▶ [EXERCISE PROMPT]:
Repeat exactly the lines of the records below, starting at the line containing "of our strengths" and ending at the line containing "color: #000000 ->". Leave the pictures out.

▶ [INPUT RECORDS]:
════════

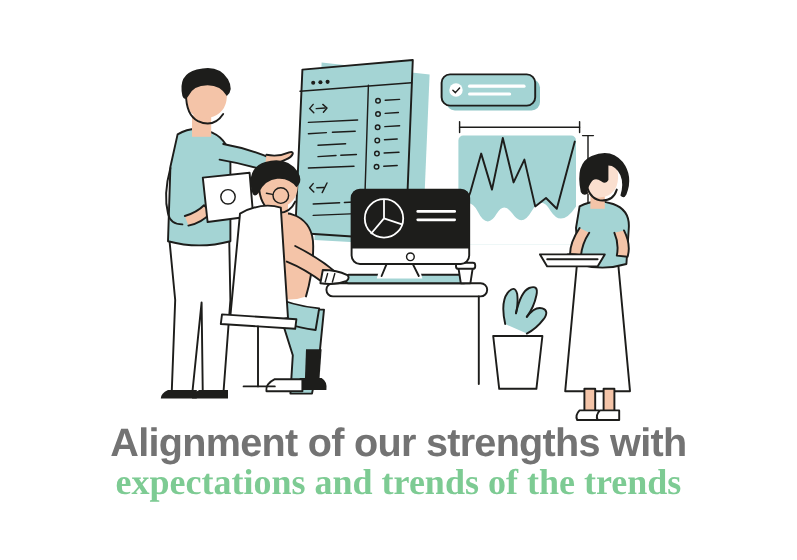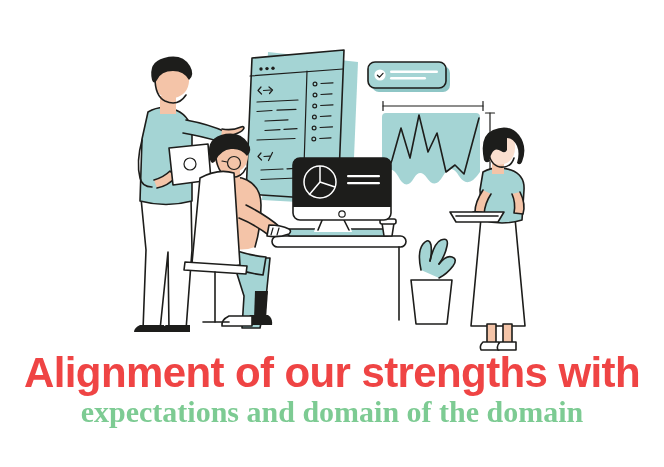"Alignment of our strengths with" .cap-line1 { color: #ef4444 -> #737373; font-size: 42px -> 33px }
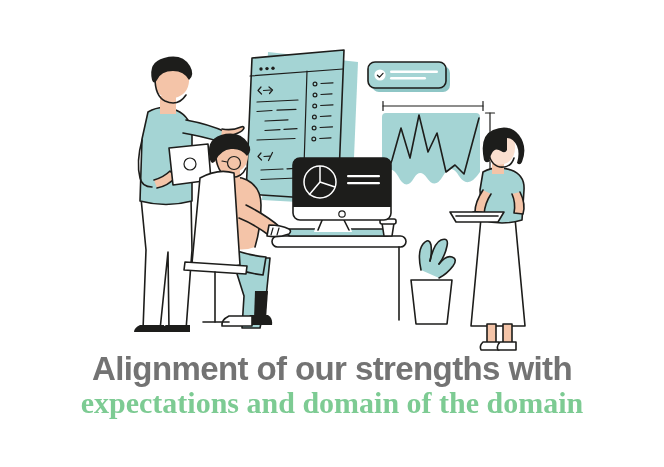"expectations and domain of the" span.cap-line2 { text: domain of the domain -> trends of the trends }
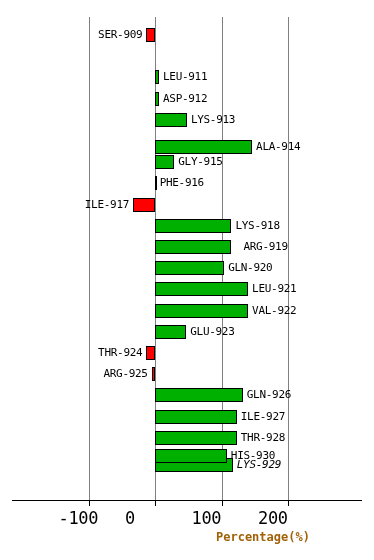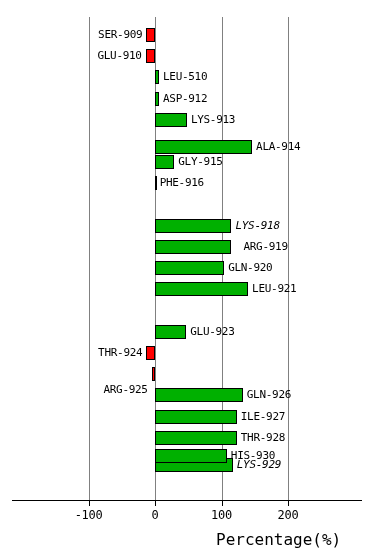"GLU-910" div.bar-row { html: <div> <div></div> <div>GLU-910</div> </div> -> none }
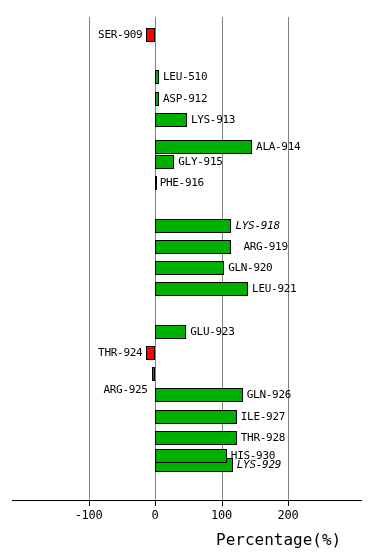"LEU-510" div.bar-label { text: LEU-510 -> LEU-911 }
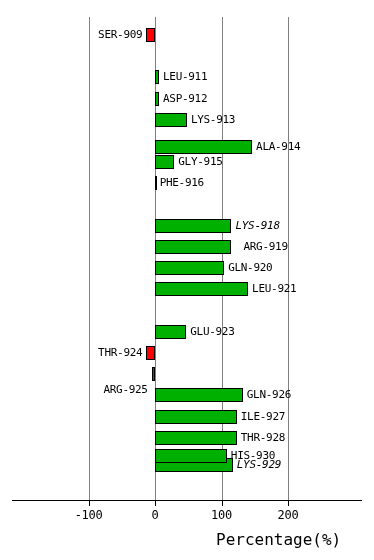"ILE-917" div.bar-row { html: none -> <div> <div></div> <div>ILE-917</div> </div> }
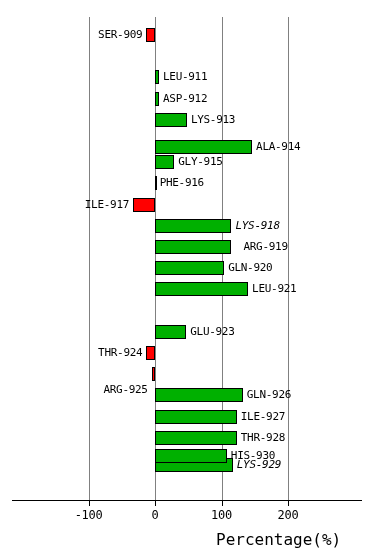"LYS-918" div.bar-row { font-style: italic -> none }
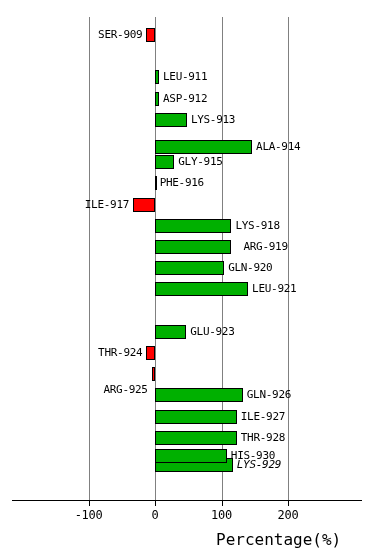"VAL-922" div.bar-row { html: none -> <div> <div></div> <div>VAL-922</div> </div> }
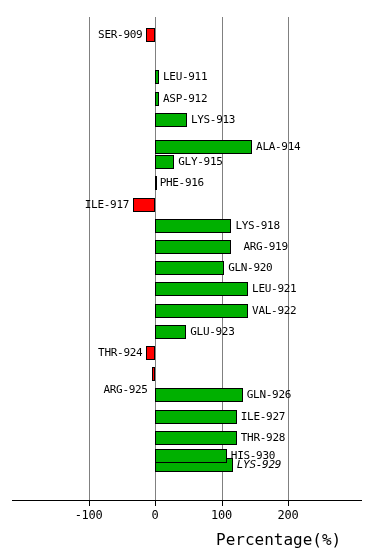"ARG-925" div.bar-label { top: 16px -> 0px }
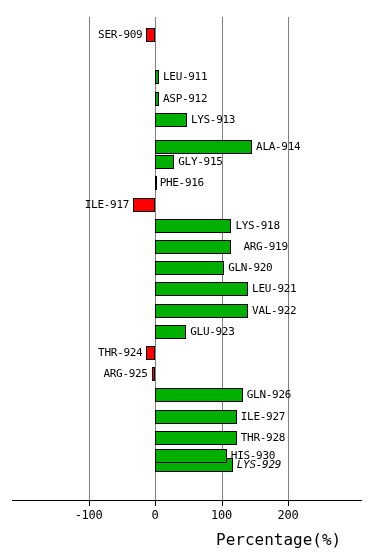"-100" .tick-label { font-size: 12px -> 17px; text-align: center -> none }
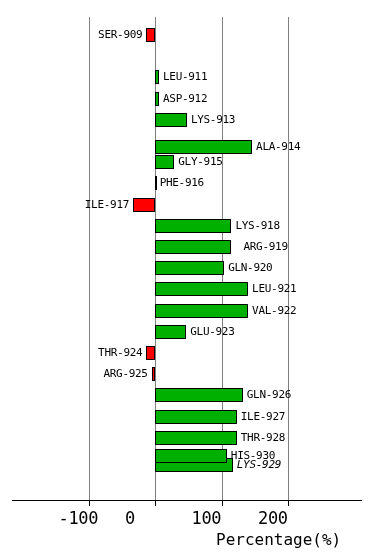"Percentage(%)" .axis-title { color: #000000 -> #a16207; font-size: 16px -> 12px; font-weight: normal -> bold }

════════

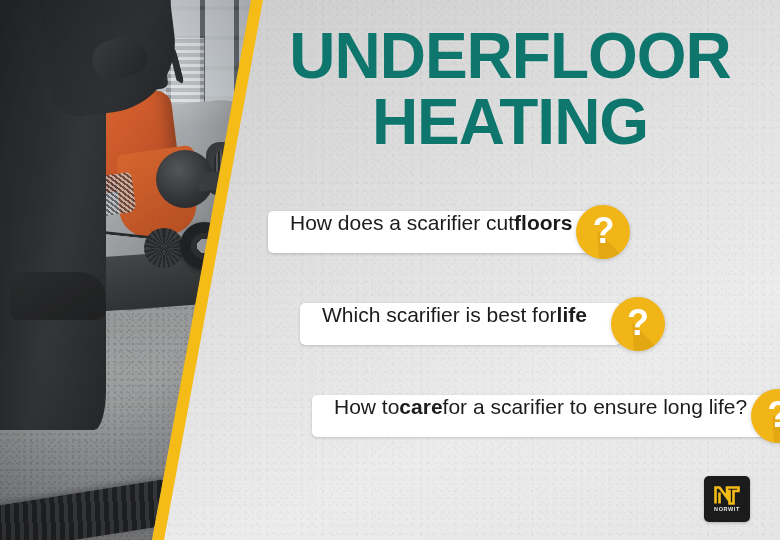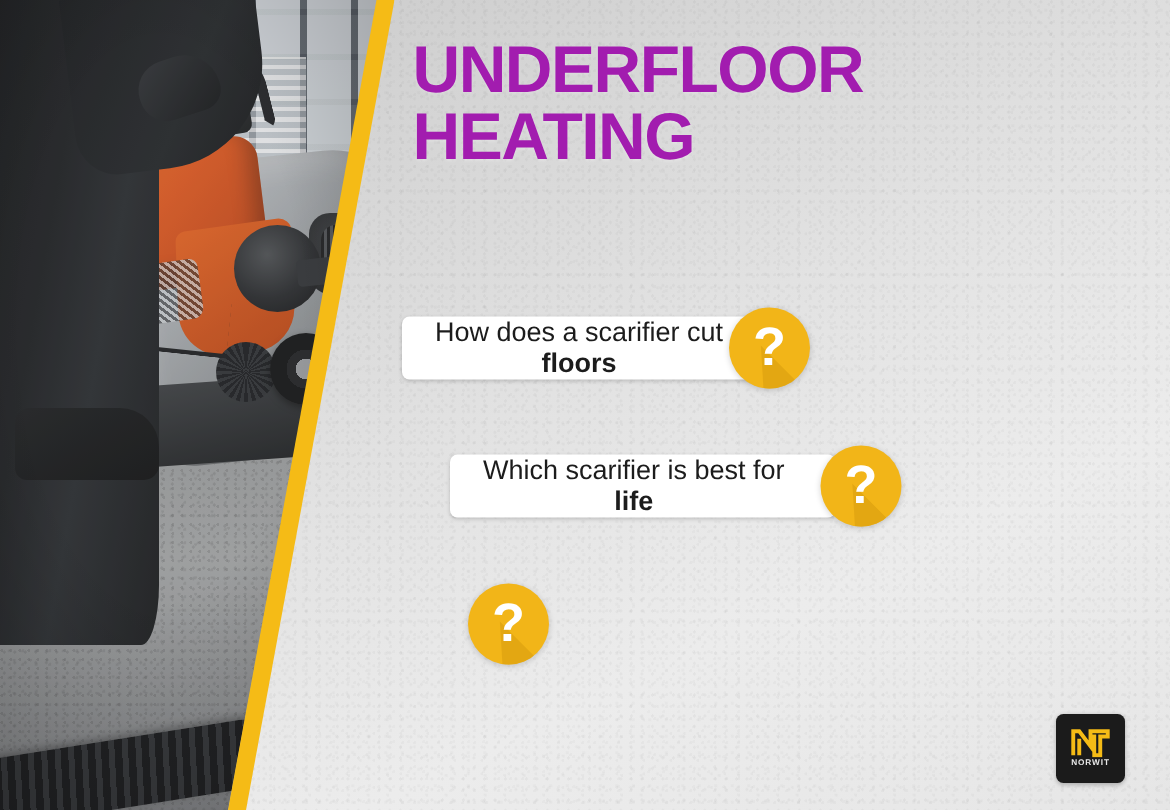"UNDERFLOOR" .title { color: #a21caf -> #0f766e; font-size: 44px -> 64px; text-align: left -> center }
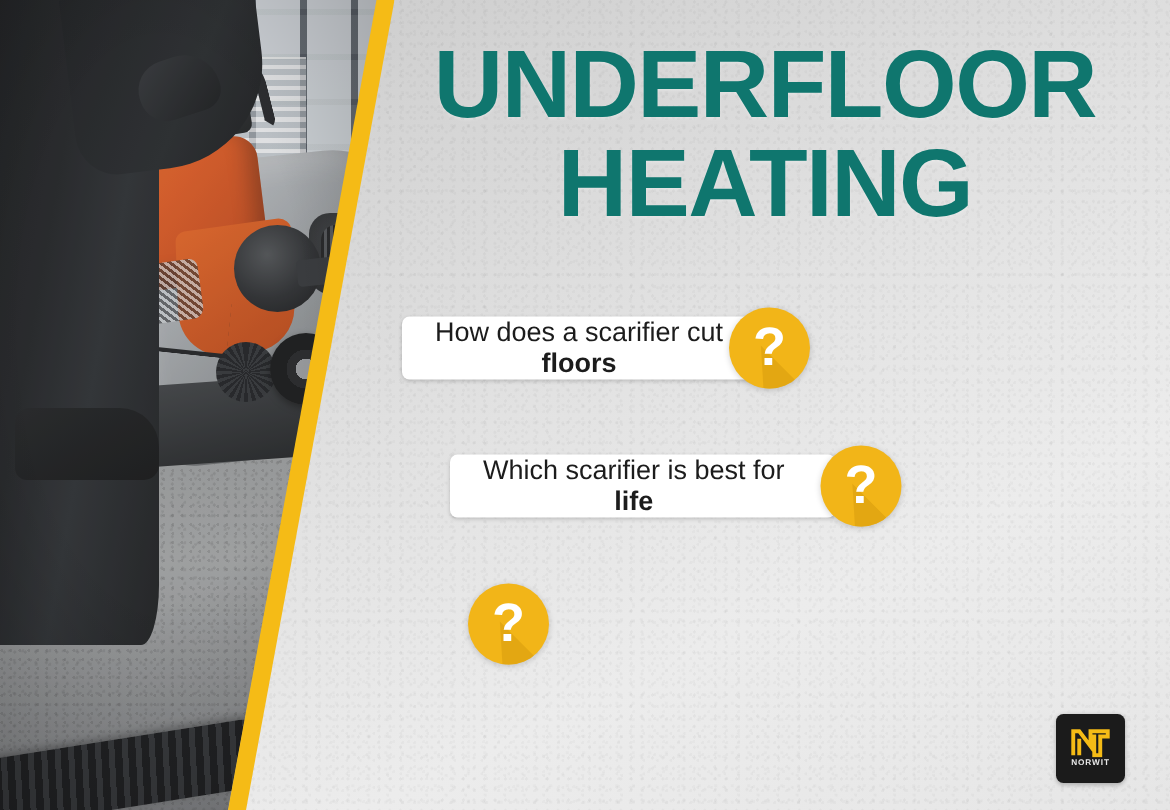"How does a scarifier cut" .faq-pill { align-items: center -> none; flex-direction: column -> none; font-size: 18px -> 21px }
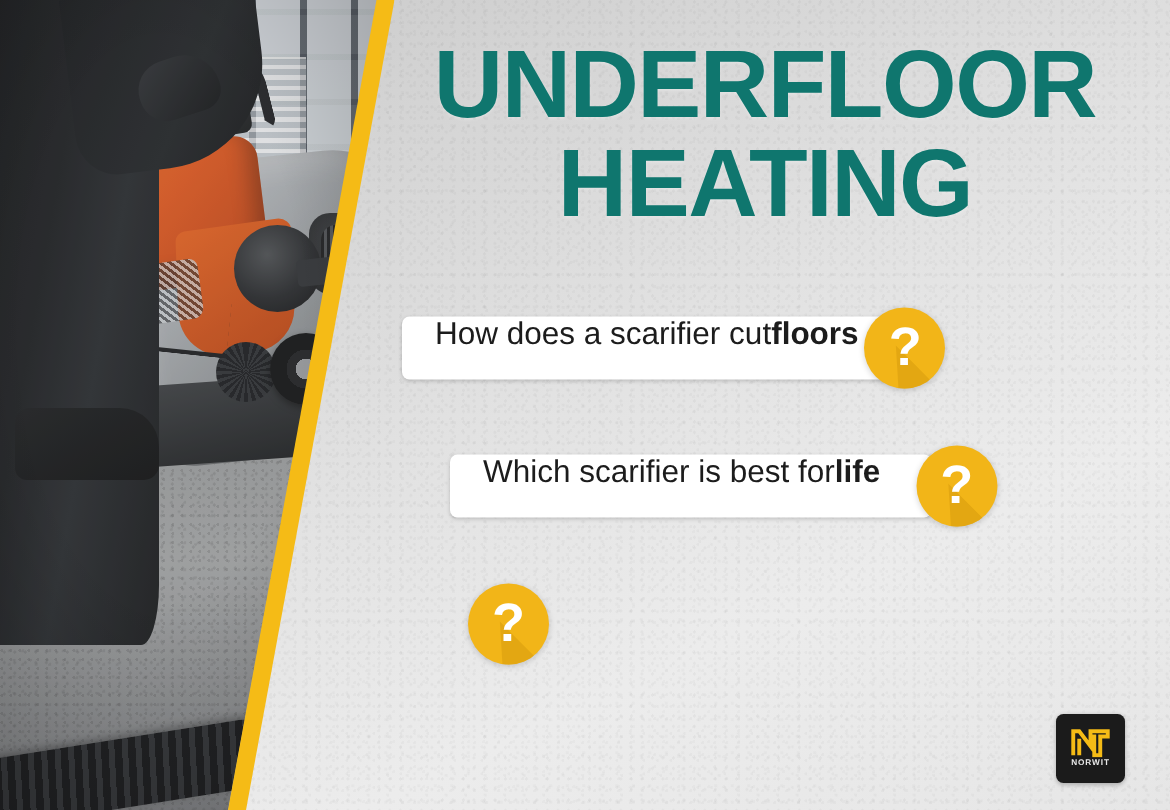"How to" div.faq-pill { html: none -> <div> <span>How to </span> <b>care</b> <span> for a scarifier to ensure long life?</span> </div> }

════════

▶ [WORKED SOLUTION]:
"Alignment of our strengths with" .cap-line1 { color: #ef4444 -> #737373; font-size: 42px -> 33px }
"expectations and domain of the" span.cap-line2 { text: domain of the domain -> trends of the trends }
"GLU-910" div.bar-row { html: <div> <div></div> <div>GLU-910</div> </div> -> none }
"LEU-510" div.bar-label { text: LEU-510 -> LEU-911 }
"ILE-917" div.bar-row { html: none -> <div> <div></div> <div>ILE-917</div> </div> }
"LYS-918" div.bar-row { font-style: italic -> none }
"VAL-922" div.bar-row { html: none -> <div> <div></div> <div>VAL-922</div> </div> }
"ARG-925" div.bar-label { top: 16px -> 0px }
"-100" .tick-label { font-size: 12px -> 17px; text-align: center -> none }
"Percentage(%)" .axis-title { color: #000000 -> #a16207; font-size: 16px -> 12px; font-weight: normal -> bold }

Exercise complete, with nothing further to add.